A week before the ship was planned to sail, the harbor was raided by bandits who were after Harrison’s riches. The harbor guards were no match for their sheer numbers. Harrison, while obviously unwilling, gave up his gold immediately. But when the bandits demanded the stores of his ship he refused. He was so close to achieving his dream. Quite a few of the fools he had signed up stood with him and they defended the ship to the last man.
Eventually the bandits decided it just wasn’t worth the effort and, out of spite, set fire to the ship. Harrison and his fools went mad, if they weren’t already, trying to save the ship and burned along with it.
Their screams of agony could be heard all over the harbor. Not the agony of burning, but of shattered dreams.
Ever since that day The Journeyman, Harrison, and his fools haunted this very harbor. Stuck at their moment of death, burning and screaming, and worst of all for the ghosts who dreamed of the world, stuck near this harbour. Because of it, the harbour declined from a great trading city to a fishermen’s village.”
I finished the story and took a long drink of my beer. The young man made the obvious conclusion. “So that is what Admiral Azarus struck a deal with. He released them from the harbor with his sorcery? He’d sail with them to the edge of the world? Then what is the part with ‘setting things right’ and ‘restoring the balance’ about?” He asked.

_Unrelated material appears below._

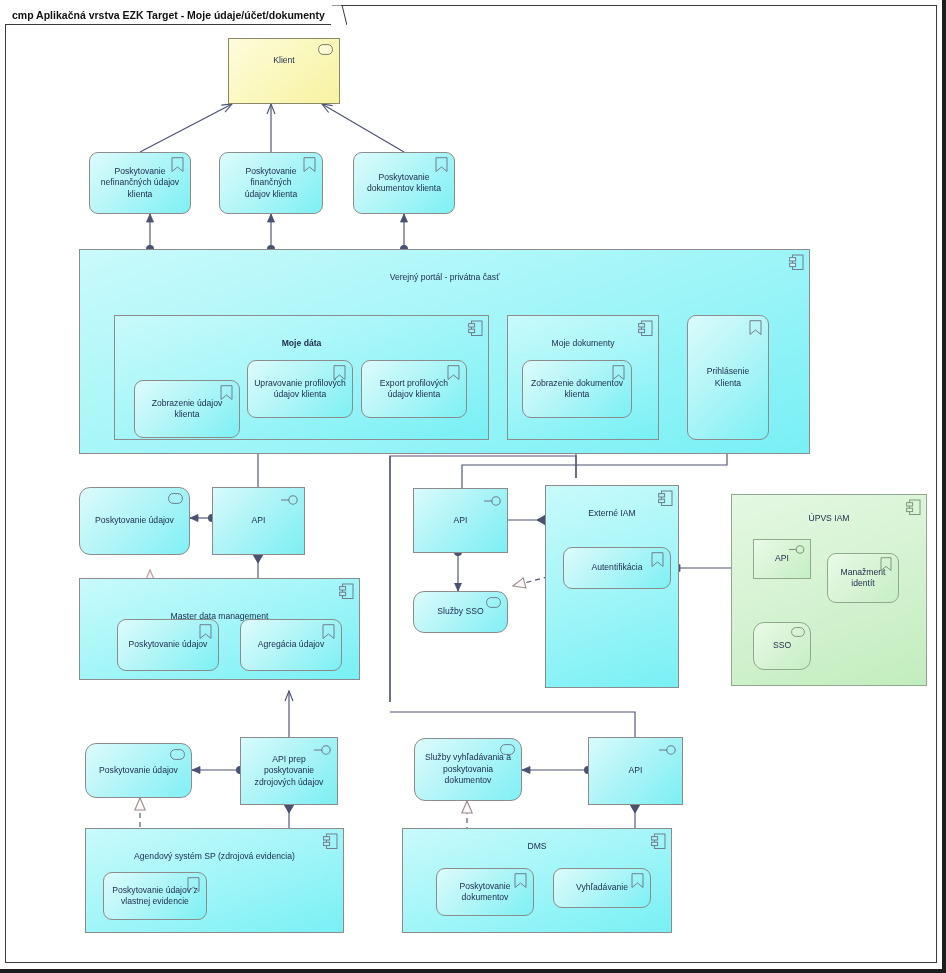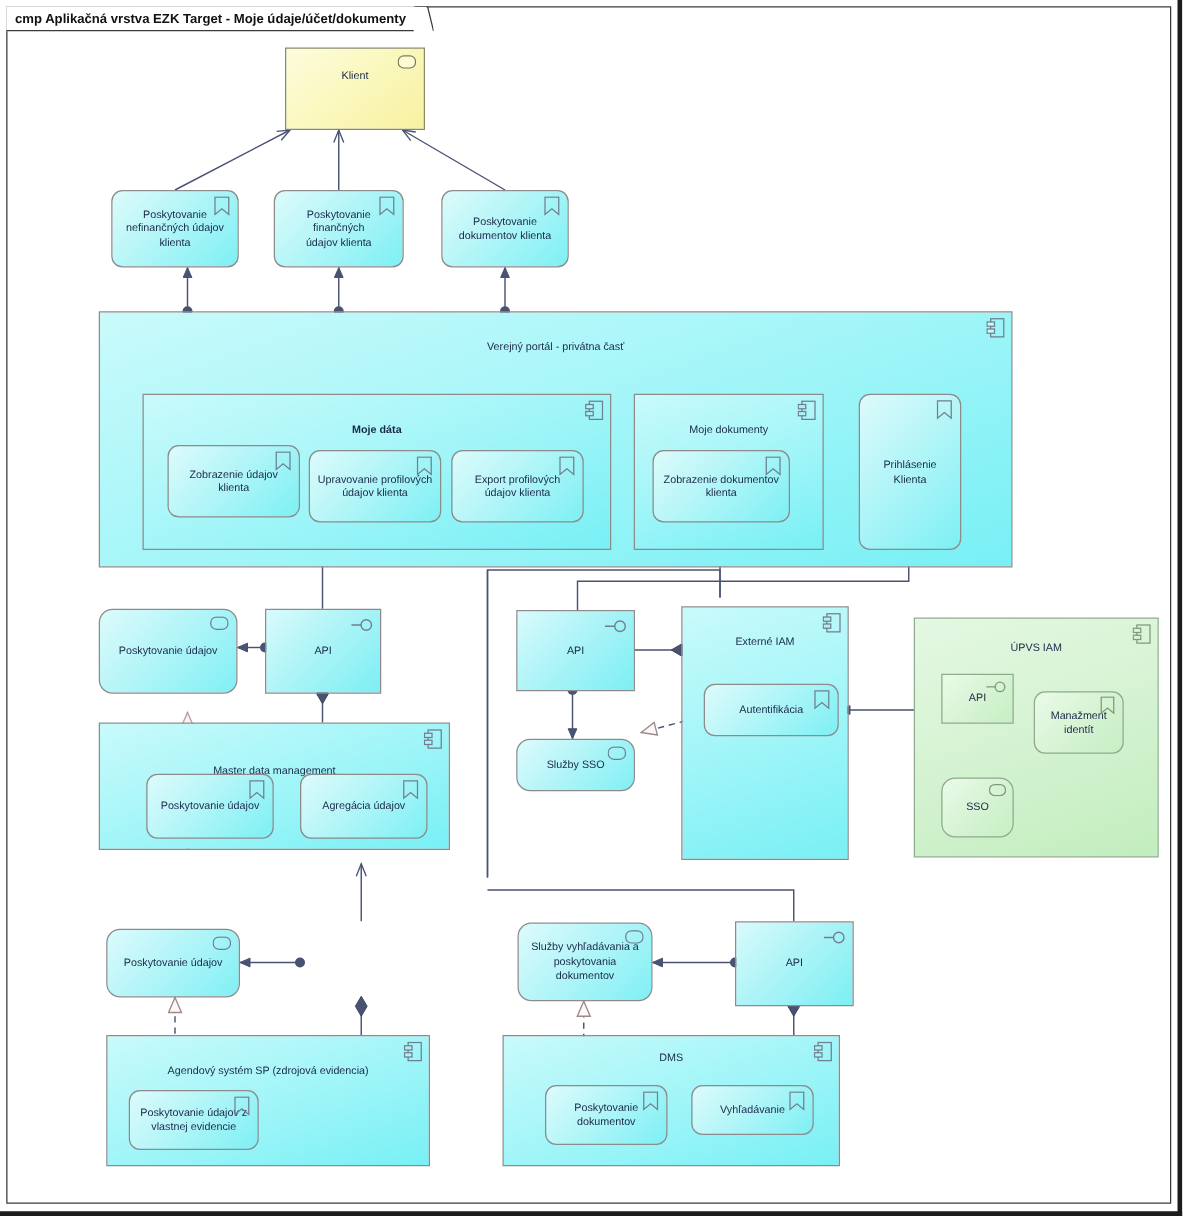"Zobrazenie údajov" div.node { top: 356px -> 380px }
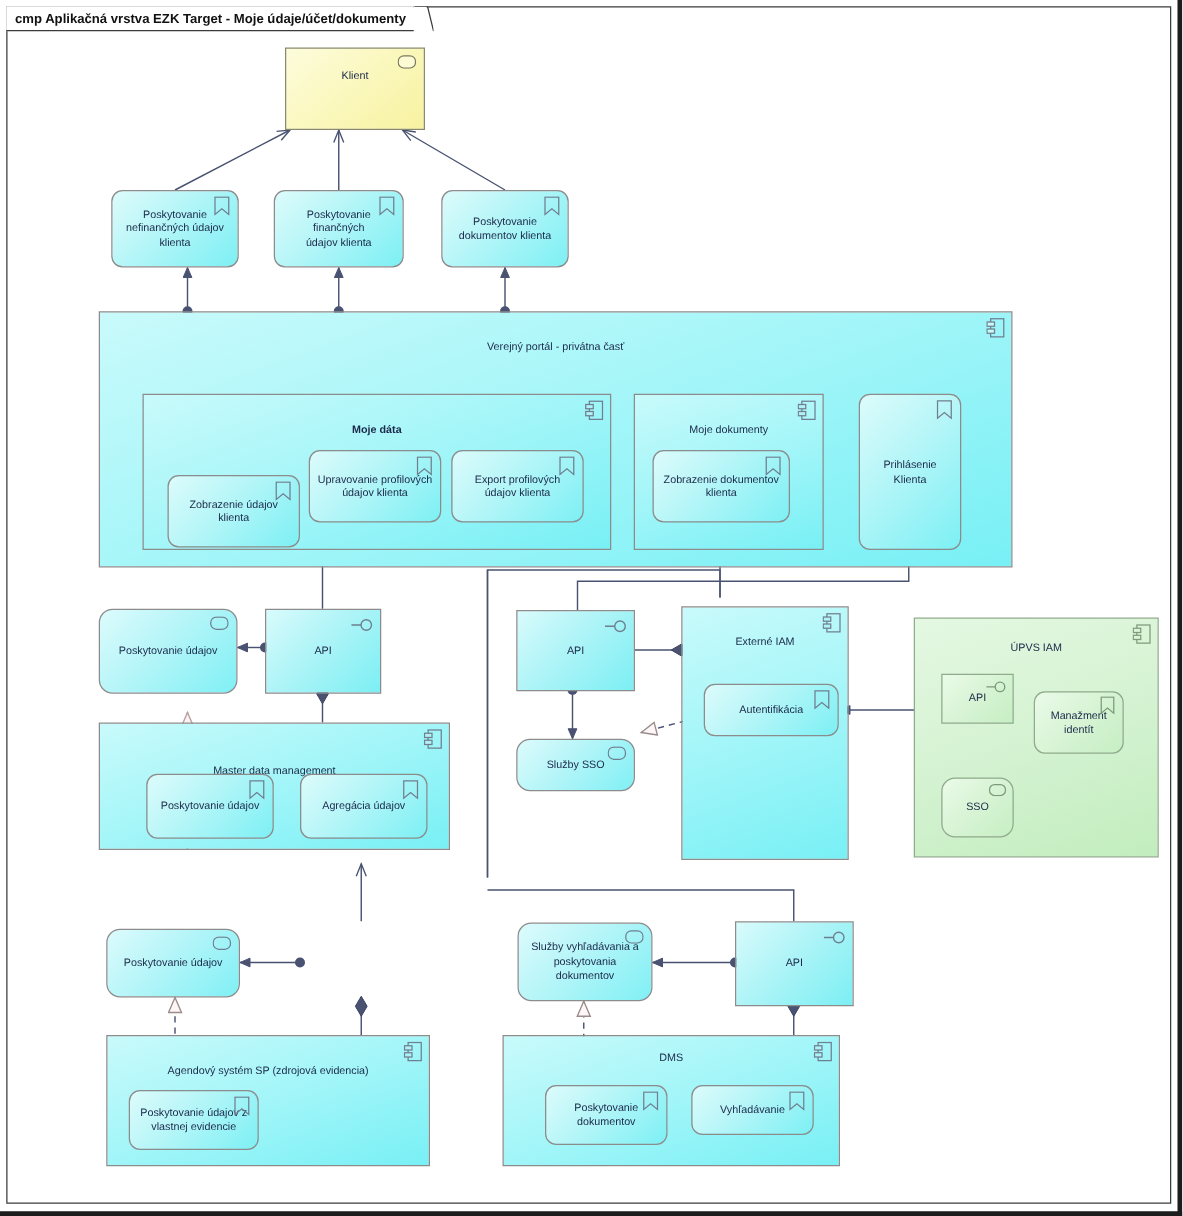"API prep" div.node { html: none -> <div> <span> <svg> <line></line> <circle></circle> </svg> </span> <span>API prep poskytovanie zdrojových údajov</span> </div> }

I nodded. “Yes! He could fulfill the ghosts’ purpose and desire, free them to roam the world. The ghosts would take his deal no matter the cost. Luckily, what Azarus needed from them was exactly that. Exactly what you said! He needed to go to the edge of the world! ‘To set things right’ indeed…” I said with a dramatic pause. The young man and the others looked at me expectantly. “What he meant with that is answered in his first properly recorded story. I’m quite sure you can buy a copy of the book in most bookstores but I don’t mind telling you for free.” I said with a big grin.